Bu söylemi ilkin her iki taraf da benimsiyor. Türk Yahudi toplumu bu söylemi karşıya iletiyor ve Türk toplumu da hiç itiraz etmeden benimsiyor. Çünkü Türk toplumu azınlıkları bu memleketin asli vatandaşları olarak görmüyor, azınlık olarak görüyor. Özellikle Yahudileri buraya 500 sene önce göç etmiş yabancı insanlar olarak görüyor. Bu ‘beş yüz sene önce göç ettik bizi kabul ettiniz’ söylemi de yeni bir şey değil. 1923’lü, 30’lu senelerde de tekrarlanan ve gelenek haline gelmiş bir söylem. 500. Yıl Vakfı da bu söylemi yinelediğinde belki bilerek, belki de bilmeyerek, alıcı kitlenin meşrebine uygun bir lisan tutturmak istedi. Duruma Türk Yahudi toplumu açısından bakıldığında, liderler bunu dile getirdikleri zaman Türk toplumu zaten Yahudileri azınlık olarak görmekteydi. Yahudiler Türkiye’deki antisemitizmden tedirgin, daha çok kendi içlerine kapanık yaşıyorlar. Dolayısıyla onlar Türkleşmeyi her ne kadar istemiş olsalar da bu değişimi tam olarak yapamıyorlar ve kendilerini Türkiye’de huzur içinde yaşayan göçmenler olarak görüyorlar.

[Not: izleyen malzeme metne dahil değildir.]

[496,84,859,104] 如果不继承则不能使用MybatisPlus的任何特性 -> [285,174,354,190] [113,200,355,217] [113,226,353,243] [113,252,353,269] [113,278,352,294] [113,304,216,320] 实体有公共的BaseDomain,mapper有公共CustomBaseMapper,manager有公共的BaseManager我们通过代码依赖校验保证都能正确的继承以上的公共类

Araştırmanı 2003 yılına kadar getiriyorsun. Günümüze kadar geldiğini varsayarsak Cemaat Başkanı Silvyo Ovadya’nın; ‘Ben misafir değilim, yabancı değilim, tıpkı sizin gibi bu ülkenin vatandaşıyım’ şeklindeki söyleminden sonra cemaat yönetiminde yeni bir açılımdan söz edebilir misin?

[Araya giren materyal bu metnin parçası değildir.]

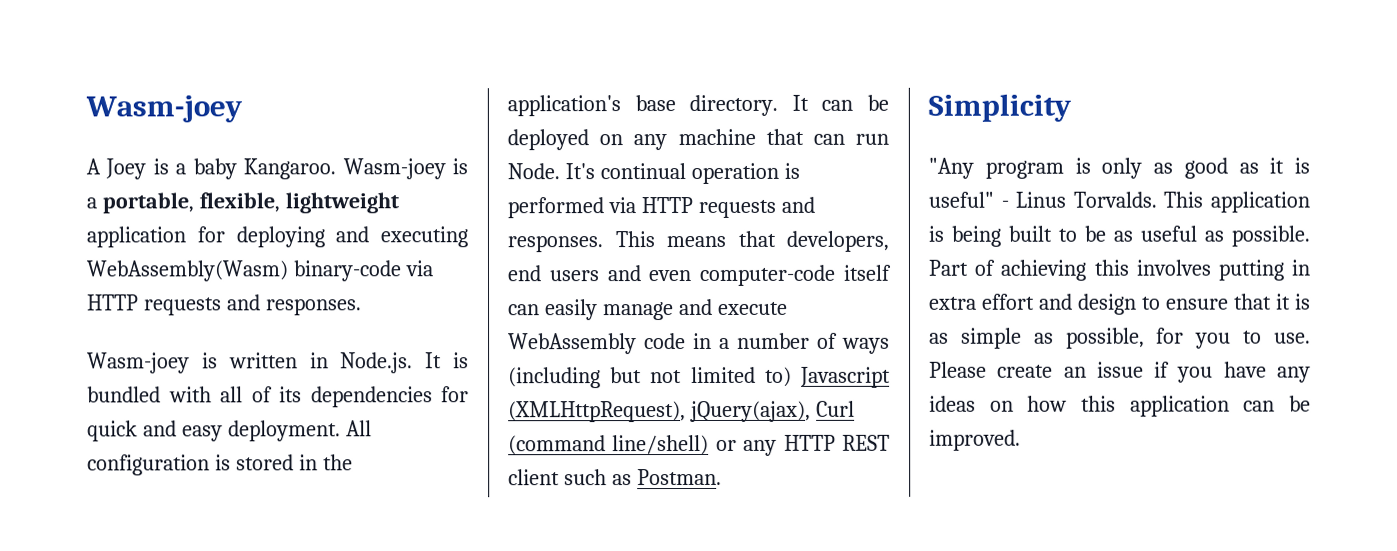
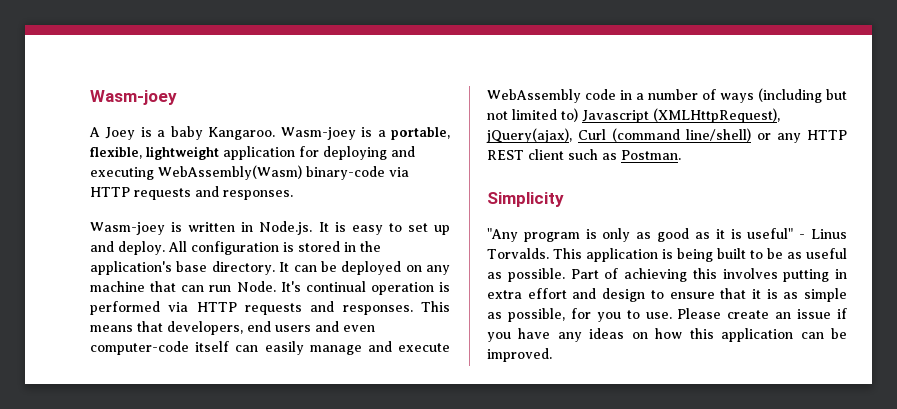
[87,386,469,408] [87,420,341,442] bundled with all of its dependencies for quick and easy deployment. -> [351,223,451,235] [90,241,165,255] easy to set up and deploy.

Önce kitabı günümüze kadar getirmememin çok basit bir sebebi var. Bir kitabı yazdığınız zaman okura yeni bir şey vermeniz lazım. 2003-2009 seneleri arasında anlatacağım şeyler gazetelere bakıp derlenmiş haberlerden ibaret olacaktı. Belki üç-beş kişi ile konuşurdum, ama ben sözlü mülakatları tercih etmiyorum. Çok da güvenmiyorum, şu veya bu şekilde insan hafızası yanıltıyor. Dolayısıyla ben vesikalara, belgelere güveniyorum, o da arşiv nedenleri ile mevcut değil. Yabancı ülkelerde bile bir arşivi açmak için 30 sene gerekiyor. Bu nedenle son altı seneyi anlatamazdım. Ama diyelim ki, son altı seneye geldik… Ben şunu gördüm; 500. Yıl Vakfı’nın 89-92’de başlattığı söylemini terk etme yönünde bir irade var. İnsanlar geç de olsa bu lisanın yanlış olduğunu idrak ettiler ama açıkça söylemiyorlar. Ve dolayısıyla Cemaat Başkanı Silvyo Ovadya’nın Milliyet Gazetesi’ndeki o manşeti bir reddi mirastır; ‘biz bunu reddediyoruz, biz eşit vatandaşız’ diyor. Ama bunun bir hesaplaşmasının yapılması gerekiyor. Bu retoriğin evet doğru yanları vardı, ama yanlış yanları da vardı. Bu değerlendirme yapılmalı ki, ilerde bundan ders alınıp daha düzgün bir tanıtım kampanyası yapılabilsin.
Ekler bölümünde Türk Yahudi toplumunun ‘görünmezleşmesini’ çok çarpıcı örneklerle ortaya koyuyorsun. Hiçbir sol ve liberal görüşlü aydın, Yahudileri etnik gruplar arasında saymıyor. Bunun nedenini nasıl açıklıyorsun ve bu durumun değişmesi için ne yapılması gerekiyor?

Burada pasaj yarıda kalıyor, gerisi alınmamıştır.